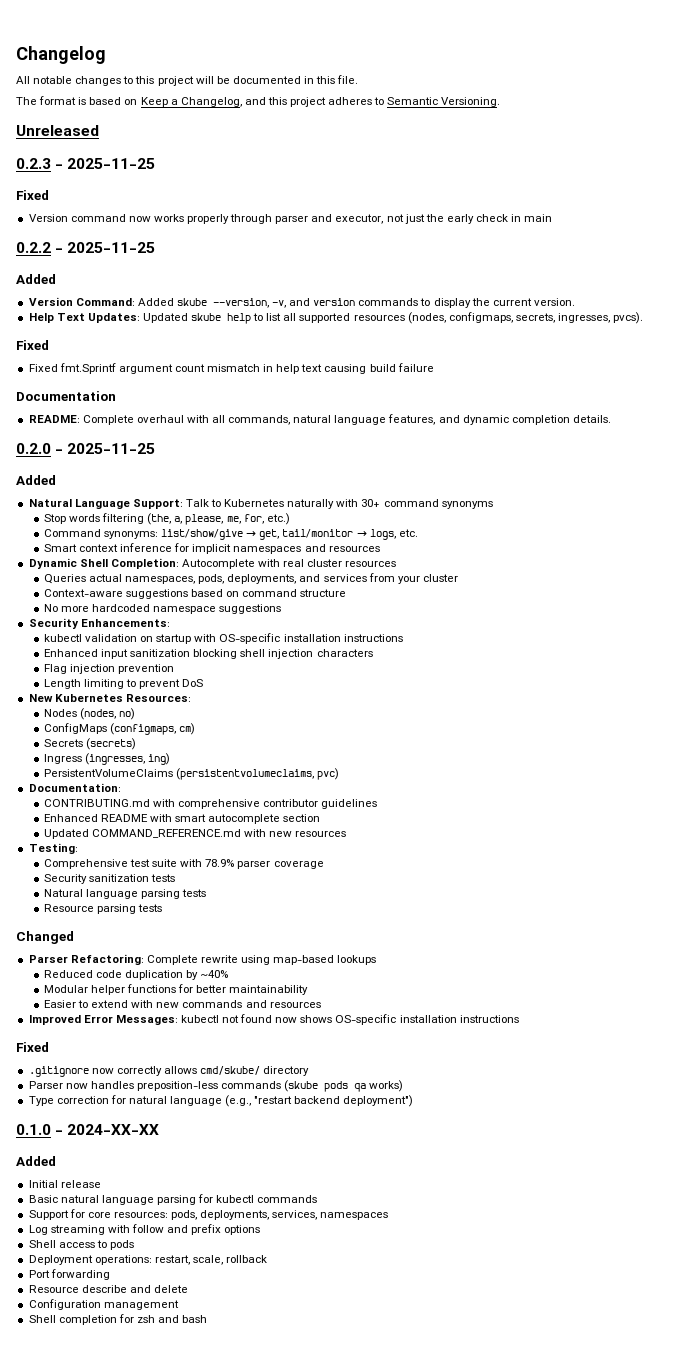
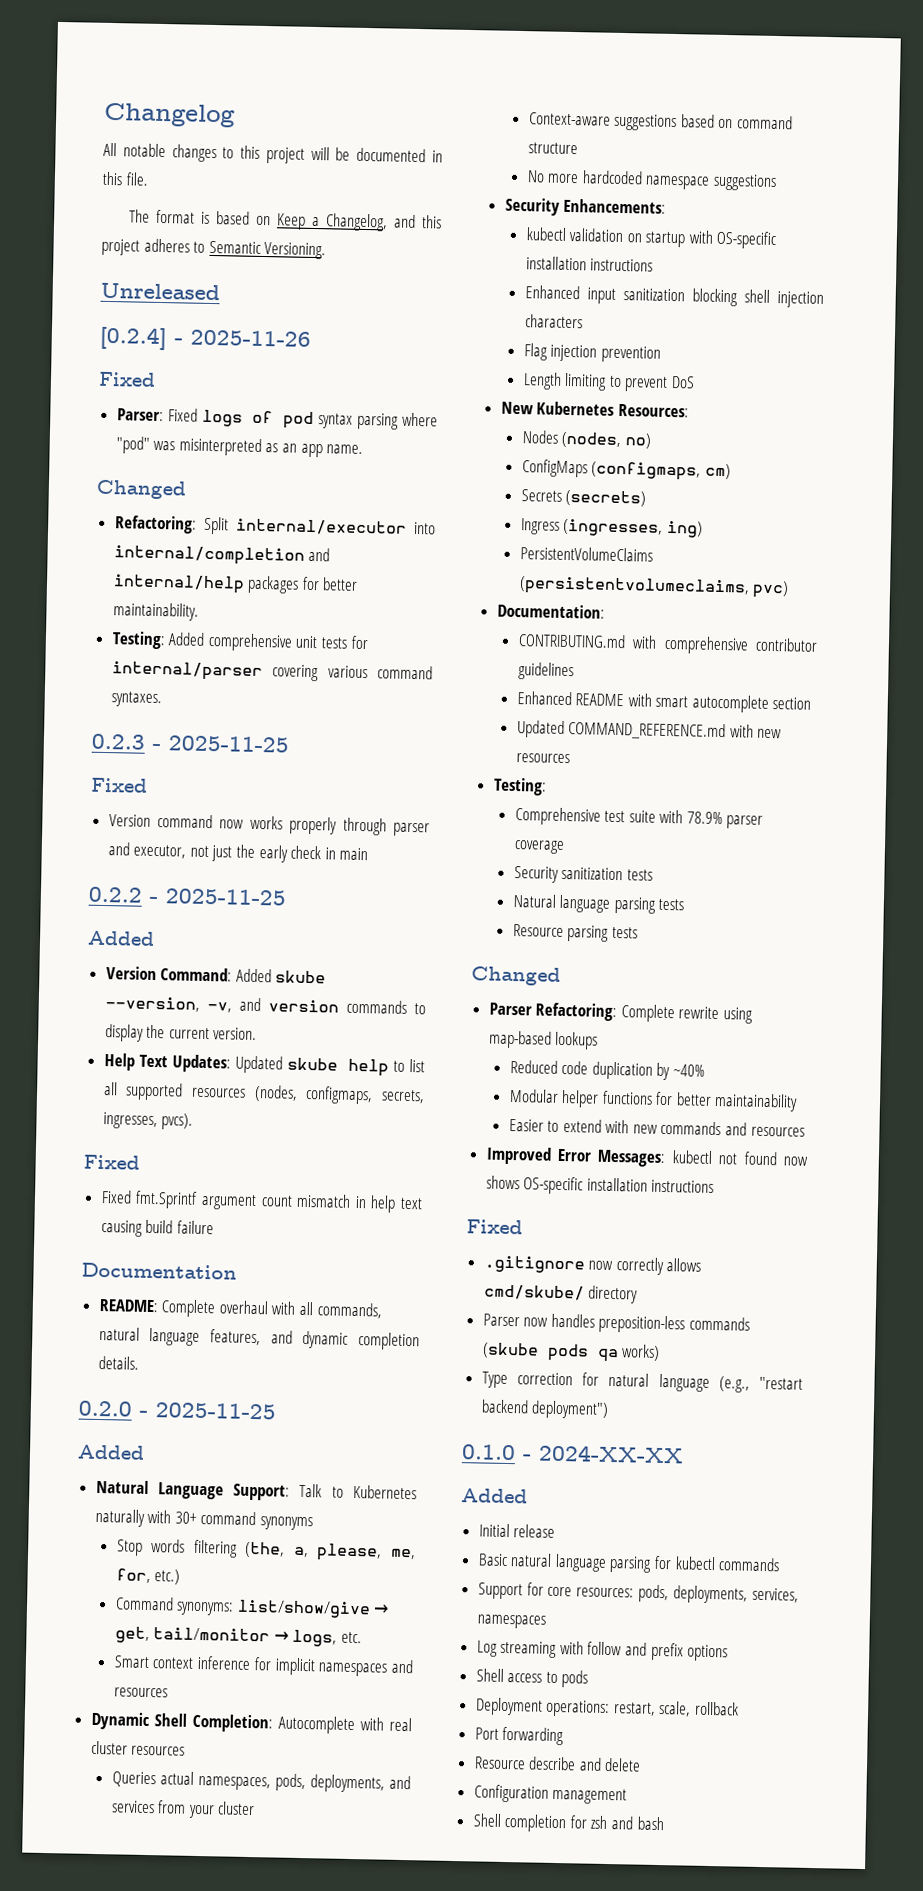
+ [0.2.4] - 2025-11-26
+ Fixed
+ Parser: Fixed logs of pod syntax parsing where "pod" was misinterpreted as an app name.
+ Changed
+ Refactoring: Split internal/executor into internal/completion and internal/help packages for better maintainability.
+ Testing: Added comprehensive unit tests for internal/parser covering various command syntaxes.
----------------------------------------
- _Instructions for the task_: Drop the pictures and copy the data exactly.

- _Answer to the exercise_:
+ [0.2.4] - 2025-11-26
+ Fixed
+ Parser: Fixed logs of pod syntax parsing where "pod" was misinterpreted as an app name.
+ Changed
+ Refactoring: Split internal/executor into internal/completion and internal/help packages for better maintainability.
+ Testing: Added comprehensive unit tests for internal/parser covering various command syntaxes.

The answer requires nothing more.